Breault did not hurry, and he did not rest. There was something
almost mechanically certain in his slow but steady progress,
though he knew it was possible for the canoe to outdistance him
three to one. He was missing nothing along the shore. Three times
during the forenoon he saw where the canoe had landed, and he
chuckled each time, thinking of the old story of the tortoise and
the hare. He stopped for not more than two or three minutes at
each of these places, and was then on his way again.

Peter was fascinated by the unexcited persistency of the man's
movement. He followed it, watched it, and became more and more
interested in the unvarying monotony of it. There were the same
up-and-down strokes of the long pole, the slight swaying of the
upstanding body, the same eddy behind the cedar logs--and
occasionally wisps of smoke floating behind when the pursuer
smoked his pipe. Not once did Peter see Breault turn his head to
look behind him. Yet Breault was seeing everything. Five times
that morning he saw Peter, but not once did he make a sign or call
to him.

He drove his raft ashore at twelve o'clock to prepare his dinner,
and after he had built a fire, and his cooking things were
scattered about, he straightened himself up and called in that
same matter-of-fact way, as if expecting an immediate response,

"Here, Peter!--Peter!--Come in, Boy!"

And Peter came.

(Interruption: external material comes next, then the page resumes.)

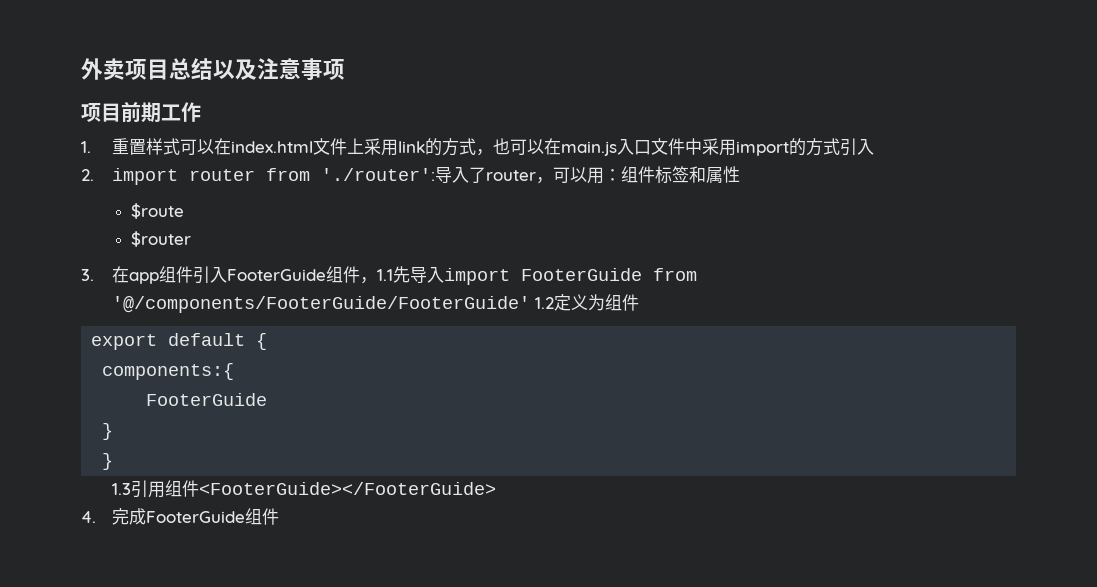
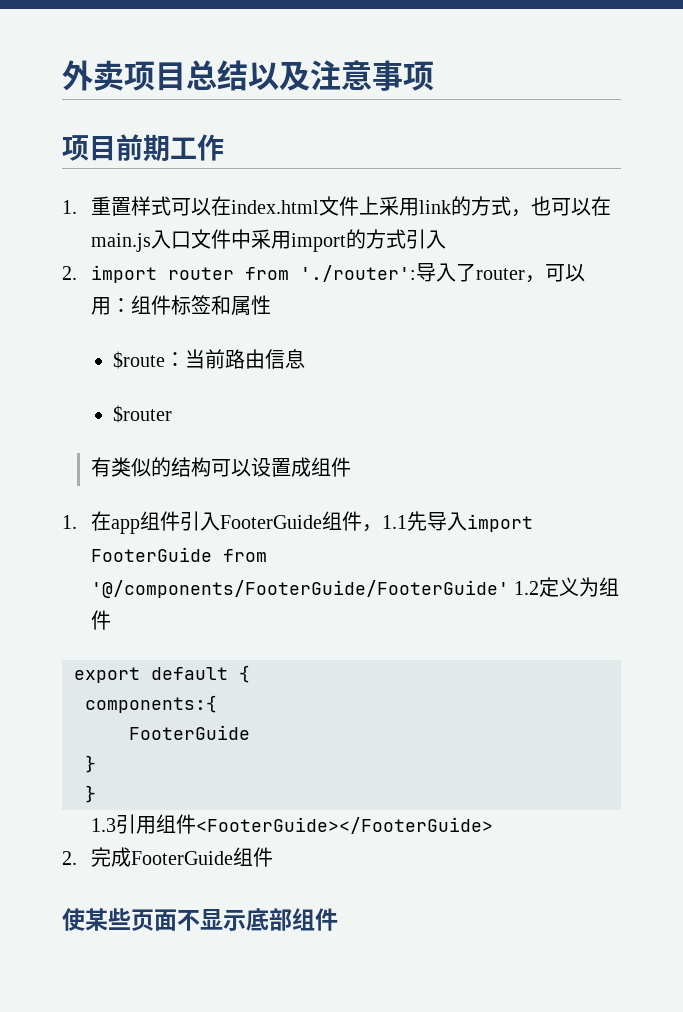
[131,231,192,247] [81,269,94,281] // $router // 3. -> [165,349,306,369] [113,405,173,423] [91,457,352,477] [62,515,77,529] ：当前路由信息 // $router // 有类似的结构可以设置成组件 // 1.
[81,511,96,523] 4. -> [62,851,77,865] 2.
(280, 516) none -> [62,908,338,931] // 使某些页面不显示底部组件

Fighting against the last instinct that held him
back he first thrust his head out from the brush and looked at
Breault. Breault paid no attention to him for a few moments, but
sliced his bacon. When the perfume of the cooking meat reached
Peter's nose he edged himself a little nearer, and with a
whimpering sigh flattened himself on his belly.

Breault heard the sigh, and grunted a reply,

"Hungry again, Peter?" he inquired casually.

He had saved for this moment a piece of cooked bacon held over
from breakfast, and tearing this with his fingers he tossed the
strips to Peter. As he did this he was thinking to himself,

"Why am I doing this? I don't want the dog. He will be a nuisance.
He will eat my grub. But it's fair. I'm paying a debt. He helped
to save me up on the Barren."

Thus did Breault, the man without mercy, the Nemesis, briefly
analyze the matter. And he cooked five pieces of bacon for Peter.

During the rest of that day Peter made no effort to keep himself
in concealment as he followed Breault and his raft. This afternoon
Breault shot a fawn, and when he made camp that night both he and
Peter feasted on fresh meat. This broke down the last of Peter's
suspicion, and Breault laid a hand on his head. He did not
particularly like the feel of the hand, but he tolerated it, and
Breault grunted aloud, with a note of commendation in his hard
voice.

"A one-man dog--never anything else."

Half a dozen times during the day Peter had found the scent of
Nada and Roger where they had come ashore, and from this night on
he associated Breault as a necessary agent in his search for them.
And with Breault he went, instinctively guessing the truth.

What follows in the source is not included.